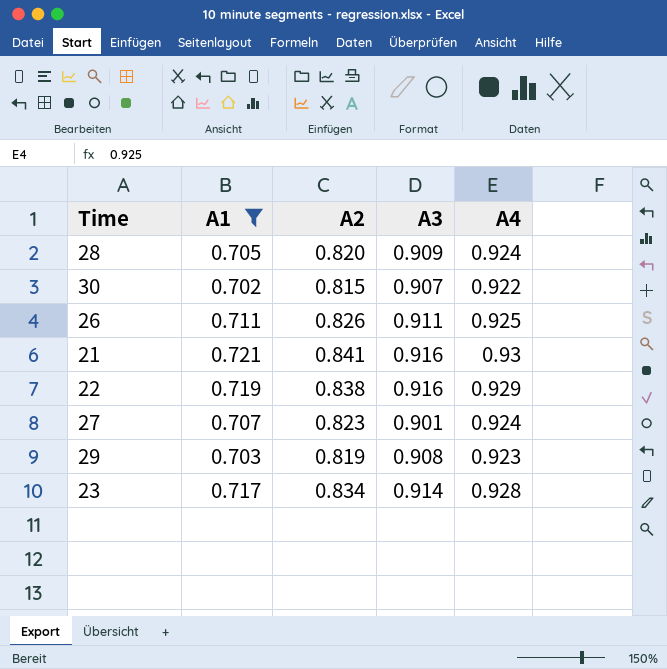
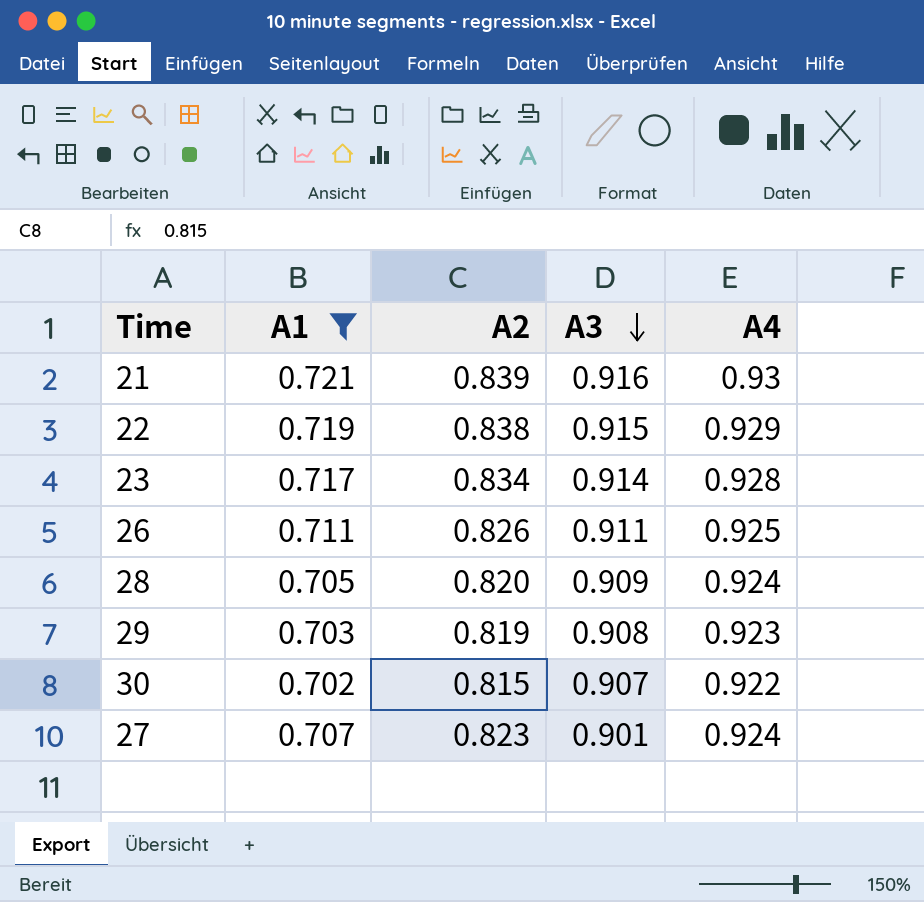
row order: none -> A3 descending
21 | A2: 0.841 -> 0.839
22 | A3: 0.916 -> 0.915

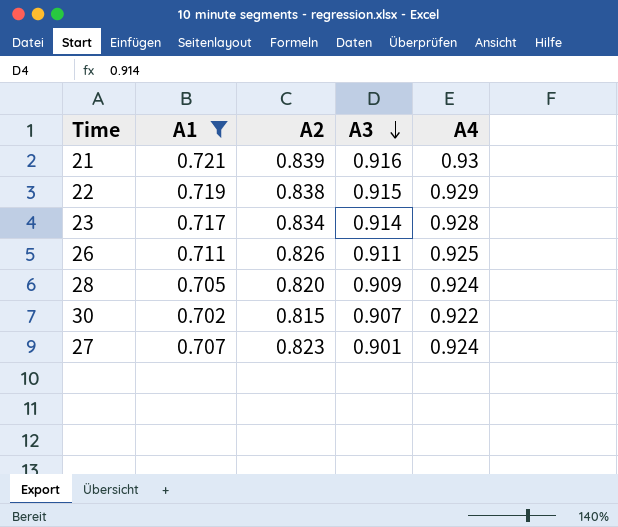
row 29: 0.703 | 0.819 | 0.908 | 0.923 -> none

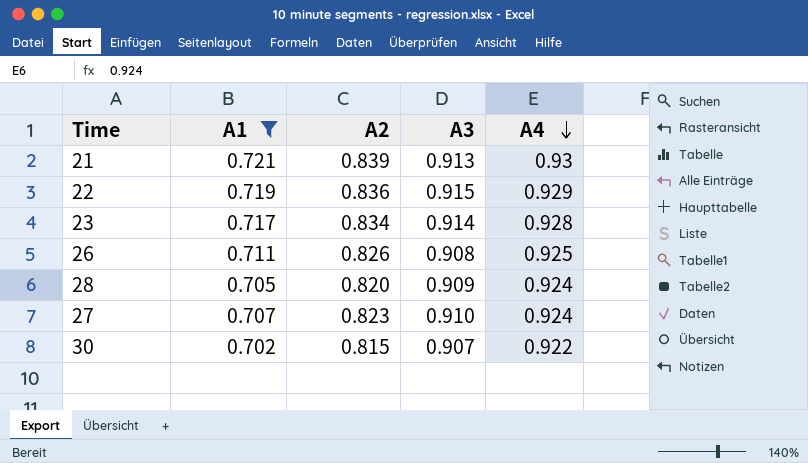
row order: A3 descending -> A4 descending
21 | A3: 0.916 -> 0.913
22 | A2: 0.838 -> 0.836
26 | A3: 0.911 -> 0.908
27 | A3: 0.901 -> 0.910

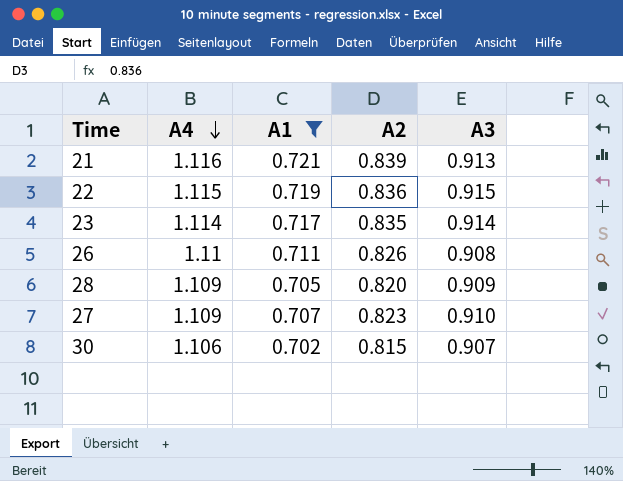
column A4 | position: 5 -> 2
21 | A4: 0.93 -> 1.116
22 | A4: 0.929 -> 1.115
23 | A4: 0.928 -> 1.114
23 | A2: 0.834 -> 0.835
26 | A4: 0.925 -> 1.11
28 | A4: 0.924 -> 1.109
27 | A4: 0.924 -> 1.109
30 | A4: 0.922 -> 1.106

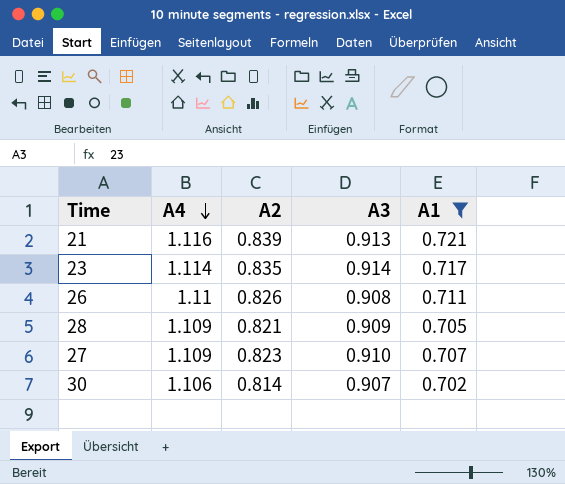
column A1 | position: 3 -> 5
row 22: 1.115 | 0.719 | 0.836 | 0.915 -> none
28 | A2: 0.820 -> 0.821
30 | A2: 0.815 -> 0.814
········
• What needs to be done
Starting with the line that contains "26 | A4: 0.925 -> 1.11", print every line through the end of the data exactly as written; omit all pictures and add nothing else.

• Written solution
26 | A4: 0.925 -> 1.11
28 | A4: 0.924 -> 1.109
27 | A4: 0.924 -> 1.109
30 | A4: 0.922 -> 1.106

column A1 | position: 3 -> 5
row 22: 1.115 | 0.719 | 0.836 | 0.915 -> none
28 | A2: 0.820 -> 0.821
30 | A2: 0.815 -> 0.814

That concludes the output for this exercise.